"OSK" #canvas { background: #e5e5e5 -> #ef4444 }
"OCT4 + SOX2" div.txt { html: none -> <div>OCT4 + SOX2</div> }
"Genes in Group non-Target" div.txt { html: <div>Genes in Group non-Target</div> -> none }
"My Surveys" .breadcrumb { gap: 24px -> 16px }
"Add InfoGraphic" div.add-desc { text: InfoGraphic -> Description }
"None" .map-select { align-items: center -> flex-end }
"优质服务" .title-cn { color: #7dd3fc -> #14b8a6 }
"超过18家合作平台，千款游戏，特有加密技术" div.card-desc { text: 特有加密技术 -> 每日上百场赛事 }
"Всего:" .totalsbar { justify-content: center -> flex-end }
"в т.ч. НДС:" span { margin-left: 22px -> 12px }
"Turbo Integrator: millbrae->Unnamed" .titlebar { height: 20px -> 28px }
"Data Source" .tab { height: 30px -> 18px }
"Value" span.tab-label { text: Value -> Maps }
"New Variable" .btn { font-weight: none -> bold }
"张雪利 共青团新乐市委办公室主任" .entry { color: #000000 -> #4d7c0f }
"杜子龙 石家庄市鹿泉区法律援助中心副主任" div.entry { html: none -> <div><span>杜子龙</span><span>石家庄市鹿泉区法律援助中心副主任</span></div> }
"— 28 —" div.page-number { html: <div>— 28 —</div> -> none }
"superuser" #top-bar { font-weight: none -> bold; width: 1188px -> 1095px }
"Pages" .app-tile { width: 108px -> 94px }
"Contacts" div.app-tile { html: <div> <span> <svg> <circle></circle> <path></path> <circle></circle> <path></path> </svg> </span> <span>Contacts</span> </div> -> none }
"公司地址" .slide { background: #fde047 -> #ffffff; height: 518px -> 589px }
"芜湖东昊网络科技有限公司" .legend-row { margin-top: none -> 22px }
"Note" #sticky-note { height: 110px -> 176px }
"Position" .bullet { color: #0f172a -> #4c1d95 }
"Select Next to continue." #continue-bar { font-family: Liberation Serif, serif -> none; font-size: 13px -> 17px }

» DESCRIPTION OF THE TASK: Return every line of the entries above that the string "margin" appears in.

» YOUR SOLUTION:
"в т.ч. НДС:" span { margin-left: 22px -> 12px }
"芜湖东昊网络科技有限公司" .legend-row { margin-top: none -> 22px }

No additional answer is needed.